Secondo la Corte d’appello, in particolare, gli elementi raccolti nel corso del giudizio erano sufficienti a ritenere integrata la “giusta causa di licenziamento”, in quanto erano stati contestati alla lavoratrice comportamentireiterati nel tempo e tali da denotare sia una grave negligenza nell’adempimento delle mansioni di competenza, sia una preordinata volontà di appropriarsi di beni altrui, e precisamente dei colleghi di lavoro e dei clienti, con conseguente grave pregiudizio anche per l’immagine della società”.
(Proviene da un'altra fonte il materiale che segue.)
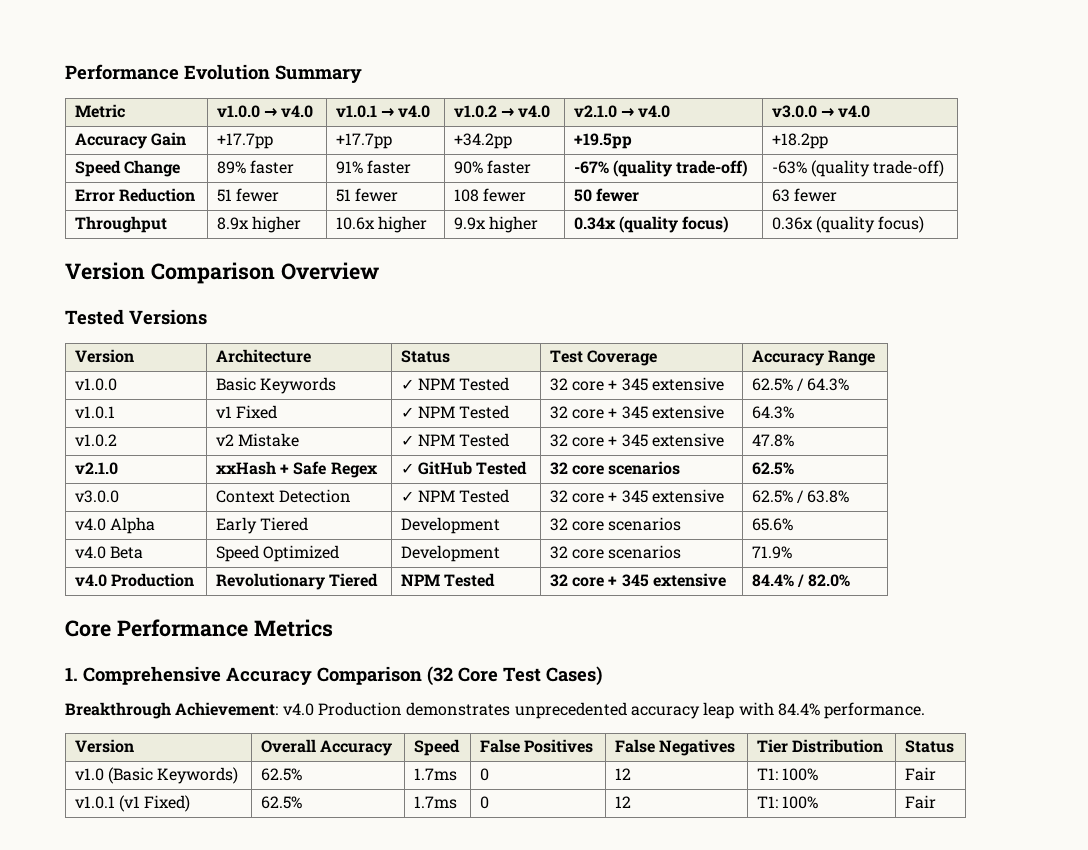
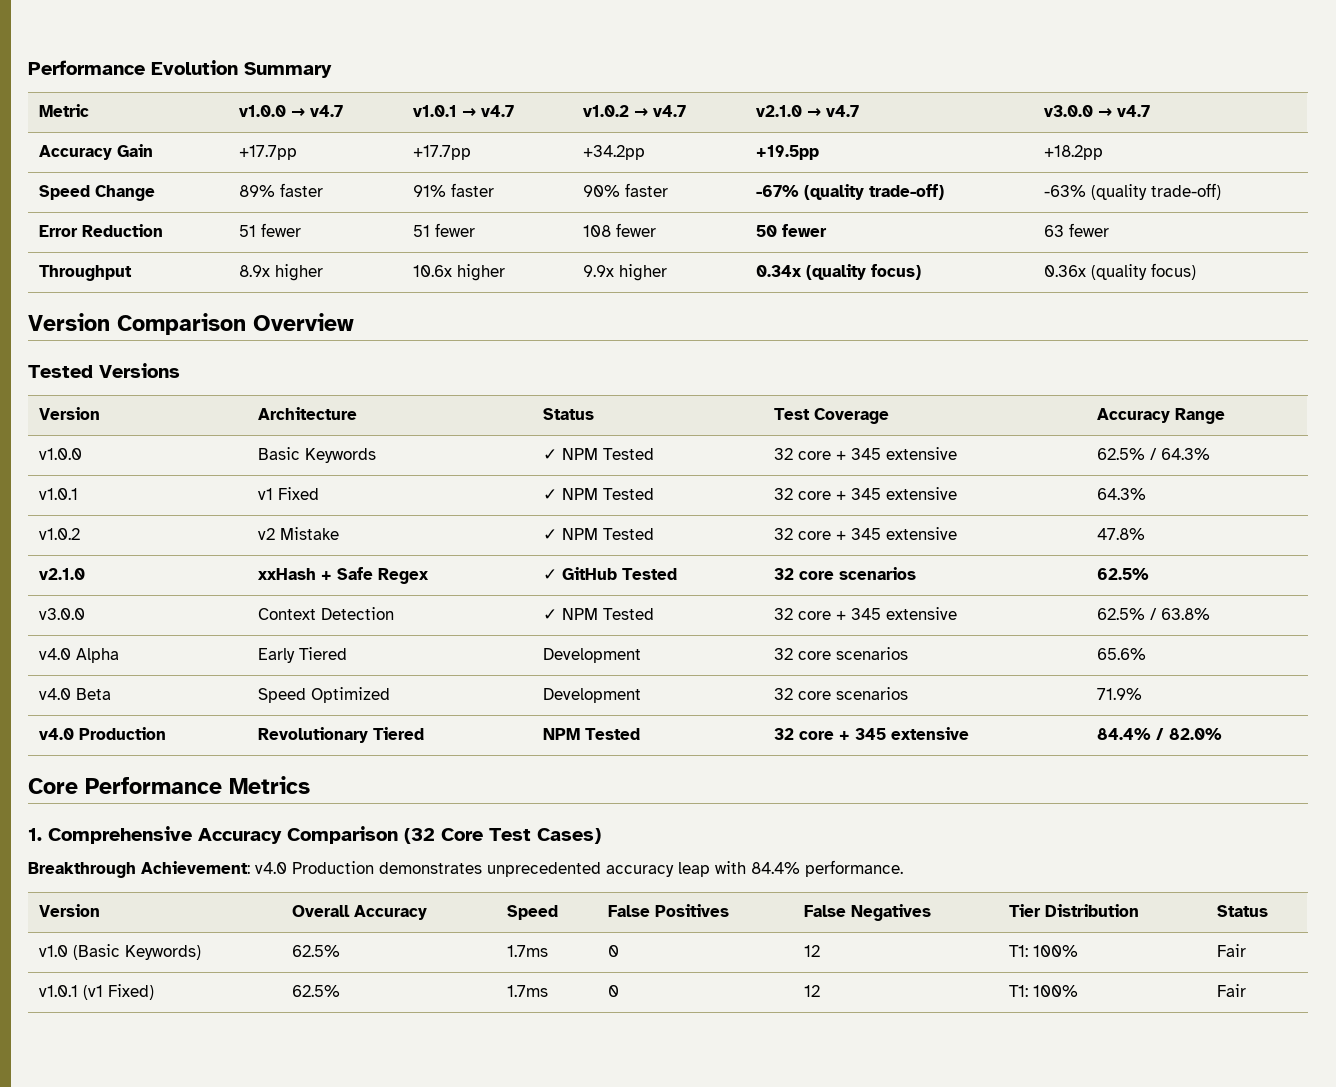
- Metric | v1.0.0 → v4.0 | v1.0.1 → v4.0 | v1.0.2 → v4.0 | v2.1.0 → v4.0 | v3.0.0 → v4.0
+ Metric | v1.0.0 → v4.7 | v1.0.1 → v4.7 | v1.0.2 → v4.7 | v2.1.0 → v4.7 | v3.0.0 → v4.7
Ritenendo la decisione ingiusta, la lavoratrice licenziata aveva deciso di rivolgersi alla Corte di Cassazione, nella speranza di ottenere l’annullamento della sentenza sfavorevole.

La Suprema Corte, tuttavia, non riteneva di poter dar ragione alla lavoratrice, rigettando il relativo ricorso, in quanto infondato.

Osservava la Cassazione, infatti, che la Corte d’appello aveva accertato che l’inquadramento e la posizione di responsabilità della lavoratrice “comprendevano anche compiti di controllo riguardanti la correttezza e la completezza delle comunicazioni che giornalmente dovevano essere effettuate, per via telematica, al Centro di controllo”.
Evidenziava la Cassazione, inoltre, che la Corte d’appello aveva fondato la propria decisione, non solo sui dati che una testimone aveva “appreso in via indiretta attraverso la visione dei filmati”, ma anche “sui fatti da questa riferiti per percezione e conoscenza diretta, tali da avvalorare gli elementi indiziari costituiti dalle dichiarazioni scritte degli altri dipendenti”.

Alla luce di tali considerazioni, la Corte di Cassazione rigettava il ricorso proposto dalla lavoratrice licenziata, confermando integralmente la sentenza di primo grado e condannando la ricorrente anche al pagamento delle spese processuali.